En la Biblia, un Salmo dice que Dios es «el que da el alimento a todo ser viviente»
(136,25). La experiencia del hambre es dura. Algo sabe el que haya
vivido periodos de guerra o de carestía. Sin embargo, esa experiencia se
repite cada día y convive junto a la abundancia y el derroche. Siempre
son actuales las palabras del apóstol Santiago: «Hermanos míos, ¿de
qué aprovechará si alguno dice que tiene fe, y no tiene obras? ¿Podrá la
fe salvarle? Y si un hermano o una hermana están desnudos, y tienen
necesidad del alimento de cada día, y alguno de vosotros les dice: Id en
paz, calentaos y saciaos, pero no les dais las cosas que son necesarias
para el cuerpo, ¿de qué aprovecha? Así también la fe, si no tiene
obras, es muerta en sí misma» (2,14-17): porque es
incapaz de hacer obras, de hacer caridad, de amar. Siempre hay alguien
que tiene hambre y sed y me necesita. No puedo delegar en ningún otro.
Ese pobre me necesita, necesita mi ayuda, mi palabra, mi compromiso. Todos estamos involucrados en esto.

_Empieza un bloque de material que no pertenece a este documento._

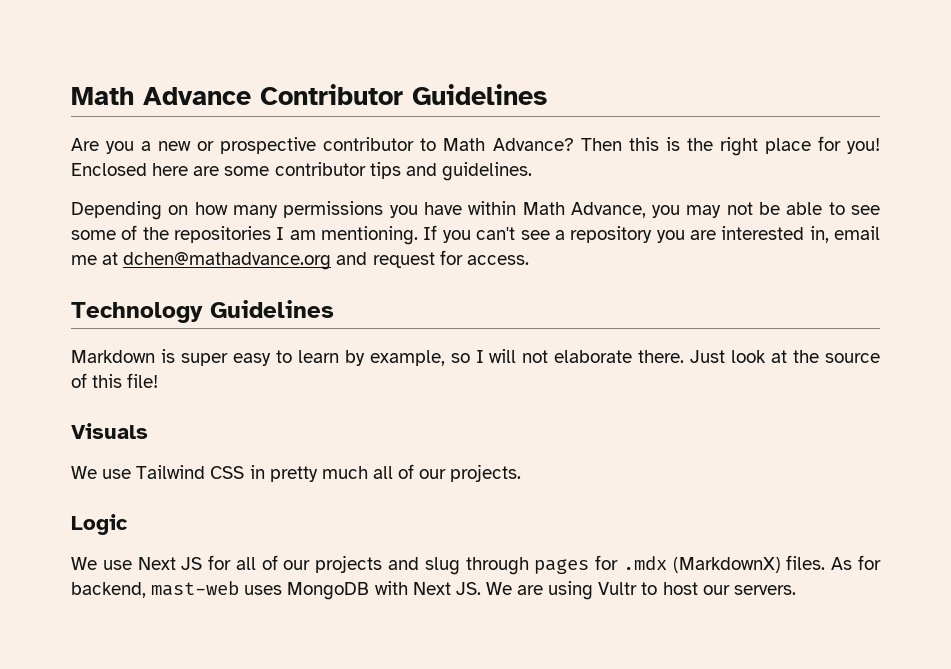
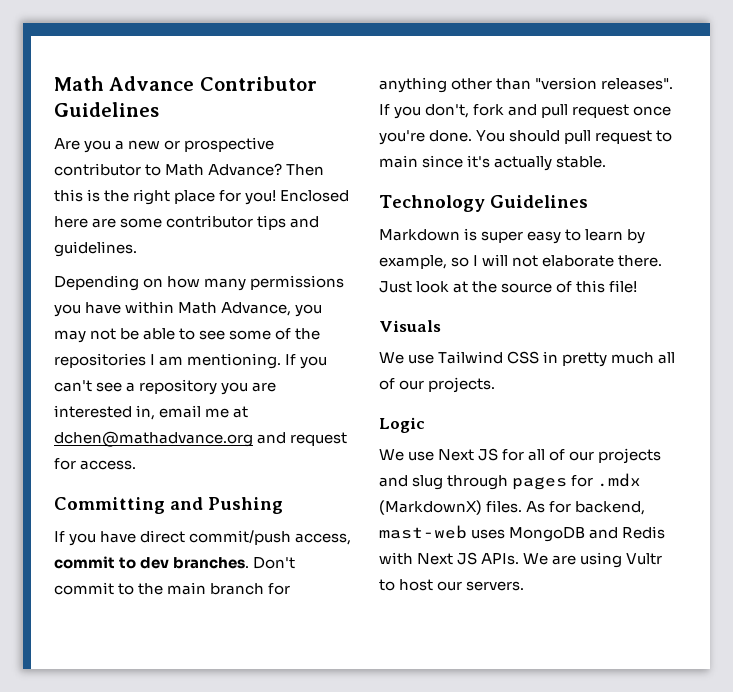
(529, 260) none -> [54,497,283,514] [54,530,352,546] [54,556,296,569] [54,582,291,595] [379,77,674,93] [379,104,672,119] [379,130,673,145] [379,155,607,171] // Committing and Pushing // If you have direct commit/push access, commit to dev branches. Don't commit to the main branch for anything other than "version releases". If you don't, fork and pull request once you're done. You should pull request to main since it's actually stable.
[374,581,481,595] with Next JS. -> [589,526,666,539] [379,552,520,565] and Redis with Next JS APIs.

Es también la enseñanza de aquella
página del Evangelio donde Jesús, viendo a tanta gente que desde hacía
horas le seguía, pide a sus discípulos: «¿Dónde podemos comprar pan para que estos puedan comer?» (Jn 6,5). Y los discípulos responden: «Es imposible, es mejor que los despidas». En cambio, Jesús les dice: «No. Dadles vosotros de comer» (cfr. Mc 6,37).
Hace que le lleven los pocos panes y peces de que disponían, los
bendice, los parte y los manda distribuir a todos. Es una lección muy
importante para nosotros. Nos dice que lo poco que tenemos, si lo
confiamos en manos de Jesús y lo compartimos con fe, se convierte en una
riqueza sobreabundante.
El Papa Benedicto XVI, en la Encíclica Caritas in veritate, afirma: «Dar
de comer a los hambrientos es un imperativo ético para la Iglesia
universal. […] El derecho a la alimentación, así como el del agua,
revisten un papel importante para la consecución de otros derechos. […]
Es necesario por tanto que madure una conciencia solidaria que conserve
la alimentación y el acceso al agua como derechos universales de todos
los seres humanos, sin distinciones ni discriminaciones» (n. 27). No olvidemos las palabras de Jesús: «Yo soy el pan de vida» (Jn 6,35) y «si alguno tiene sed, venga a mí y beba» (Jn 7,37).
Estas palabras son una provocación para todos los creyentes, una
provocación a reconocer que, dando de comer a los hambrientos y de beber
a los sedientos, es por donde pasa nuestro trato con Dios, un Dios que
reveló en Jesús su rostro de misericordia.